-- Opening Marker --

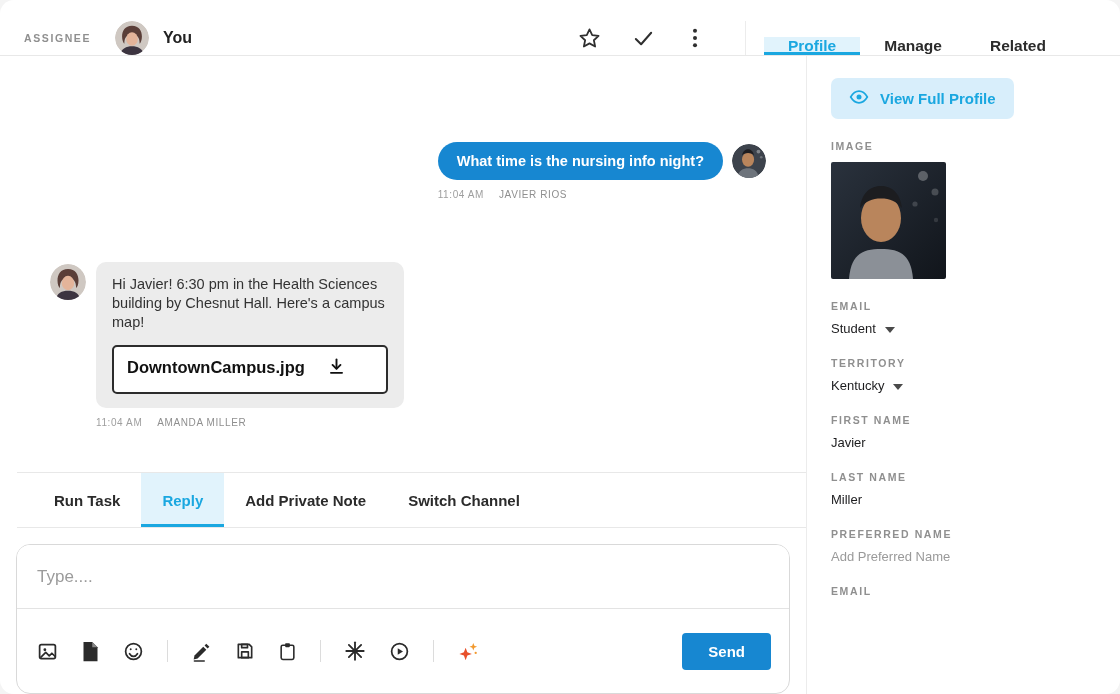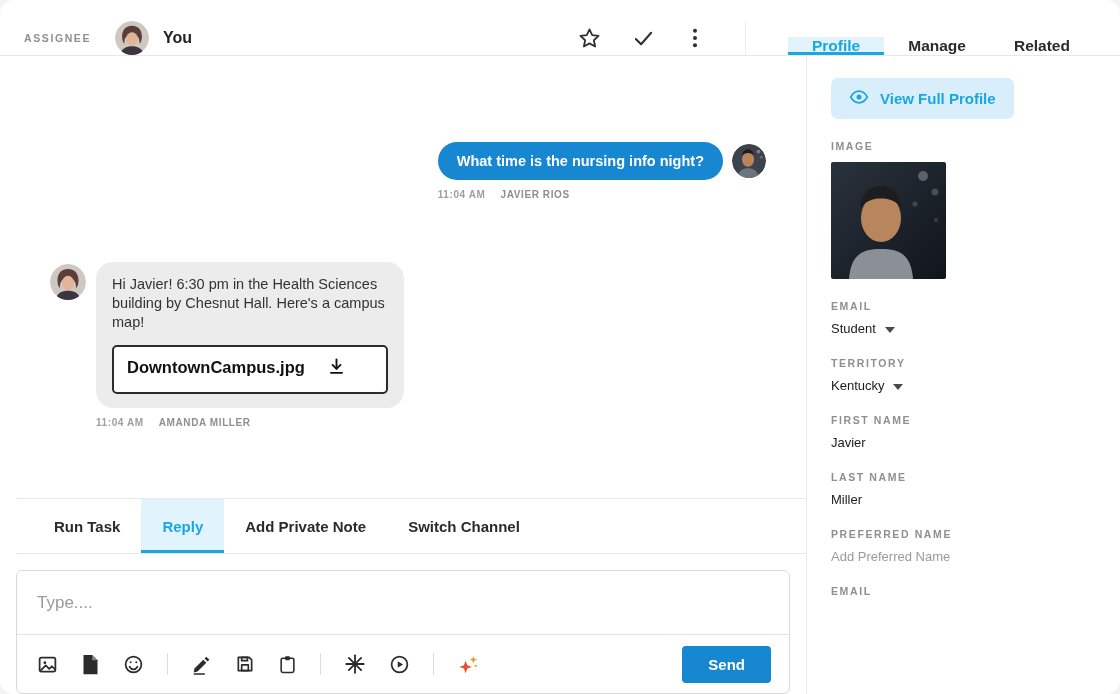"Profile" .ptab.active { margin-left: 24px -> none }
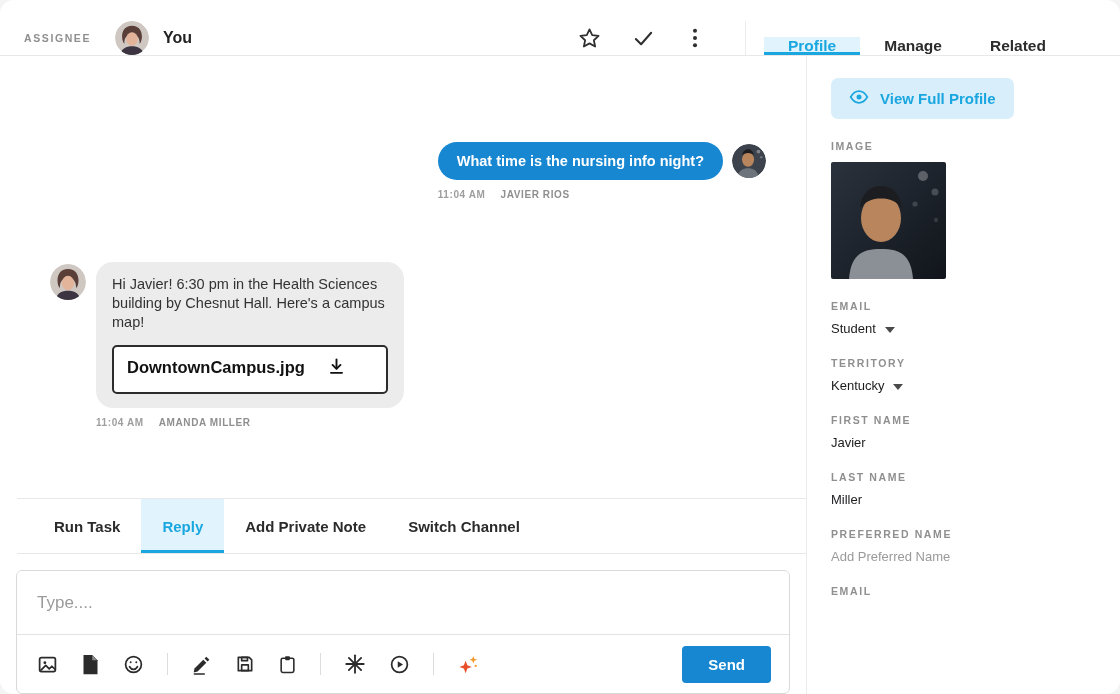"11:04 AM" .msg-meta { font-weight: 700 -> 400 }
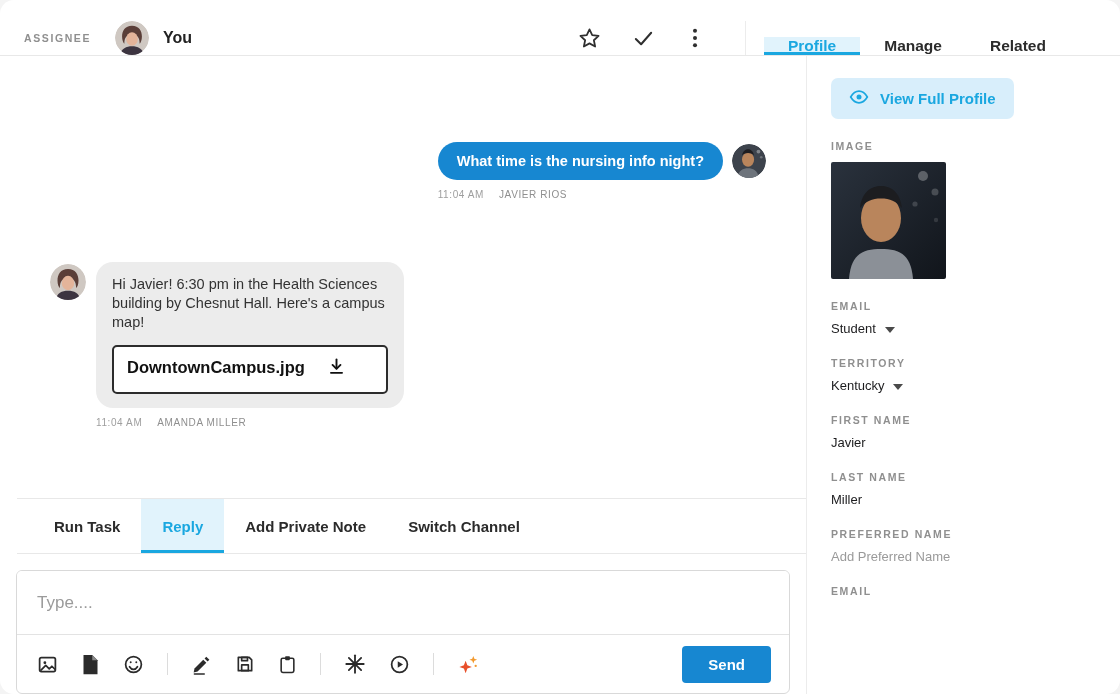"Hi Javier! 6:30 pm in" .bubble-in { border-radius: 17px -> 10px }
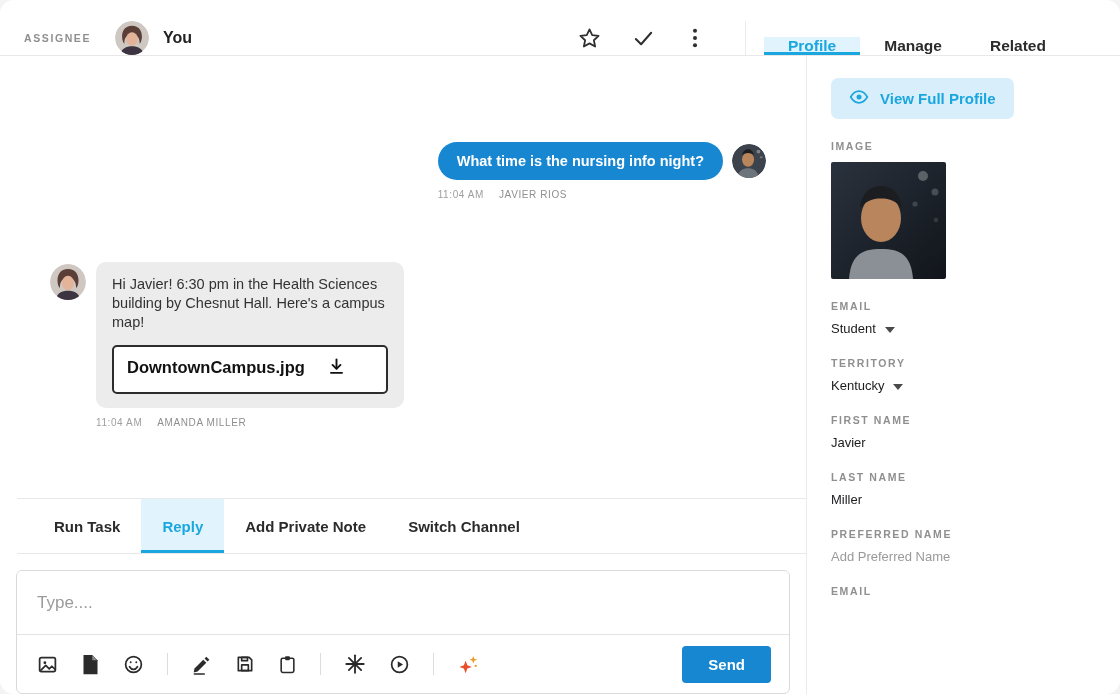"Type...." .composer { border-radius: 6px -> 14px; height: 124px -> 150px }
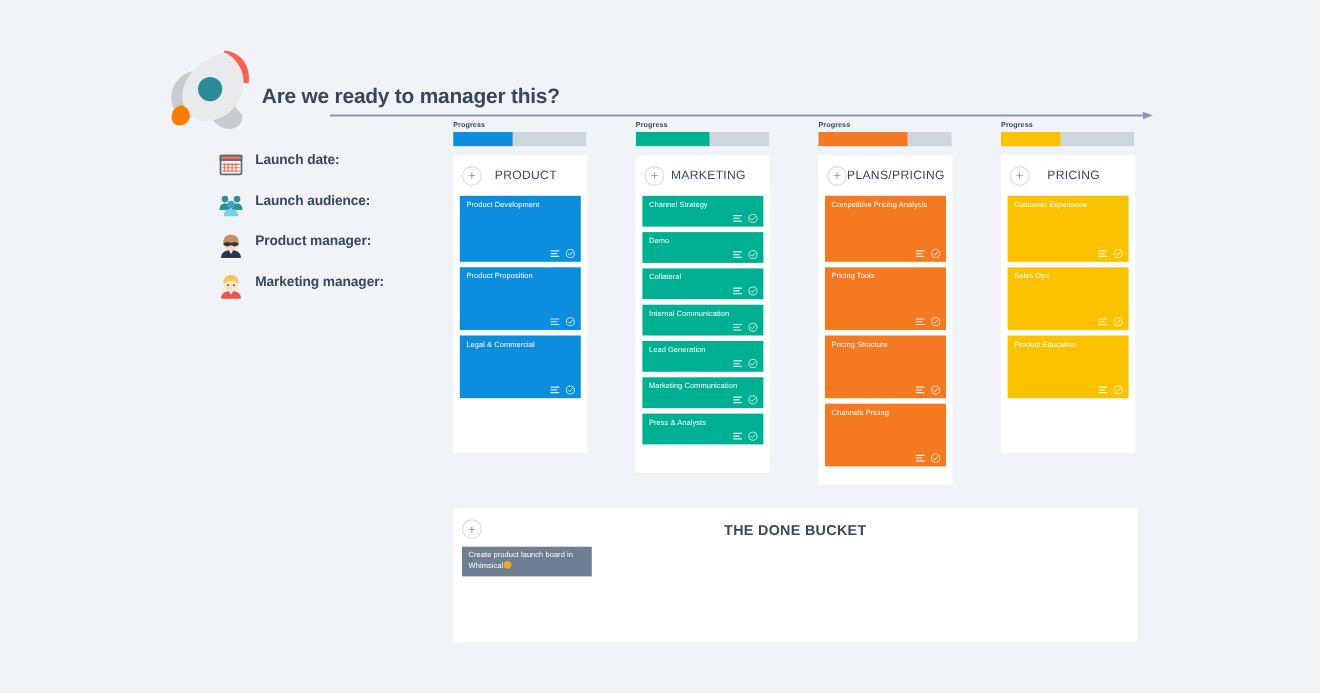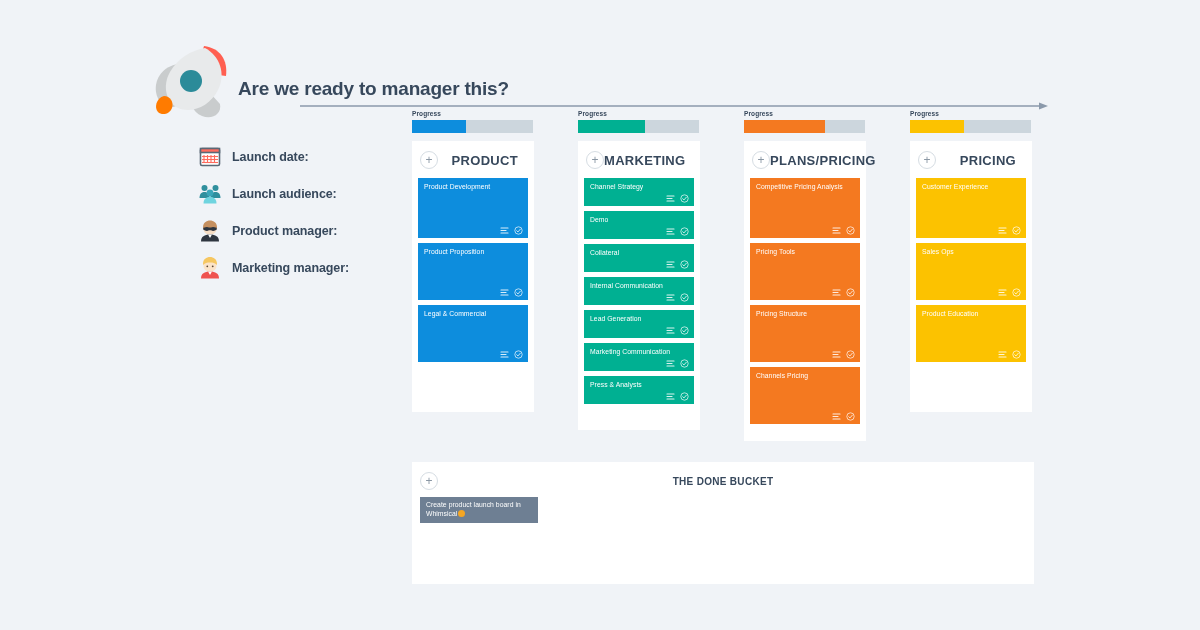"Launch date:" .meta-row { align-items: center -> none }
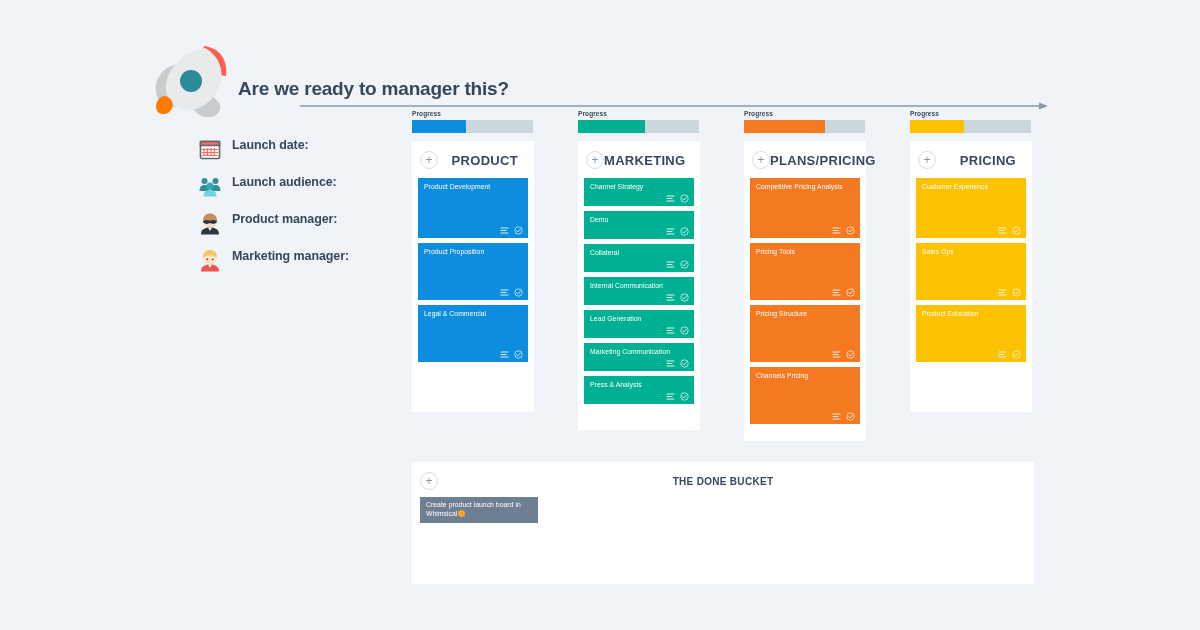"PRODUCT" .col-title { font-size: 13px -> 11px; font-weight: bold -> normal; text-align: right -> center }
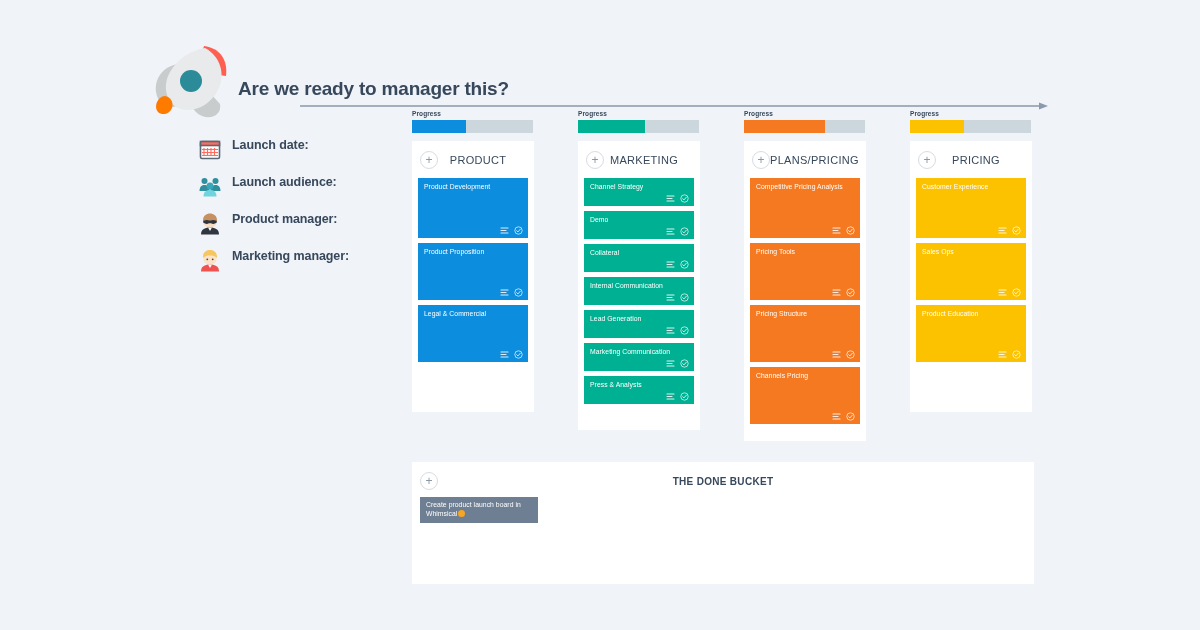"THE DONE BUCKET" #done-title { font-size: 10px -> 13px }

-- Closing Marker --

The line that contains "font-size: 13px ->" begins the part to retype, and the last line of the records above ends it. Retype both and everything between, exactly, without the pictures.

"PRODUCT" .col-title { font-size: 13px -> 11px; font-weight: bold -> normal; text-align: right -> center }
"THE DONE BUCKET" #done-title { font-size: 10px -> 13px }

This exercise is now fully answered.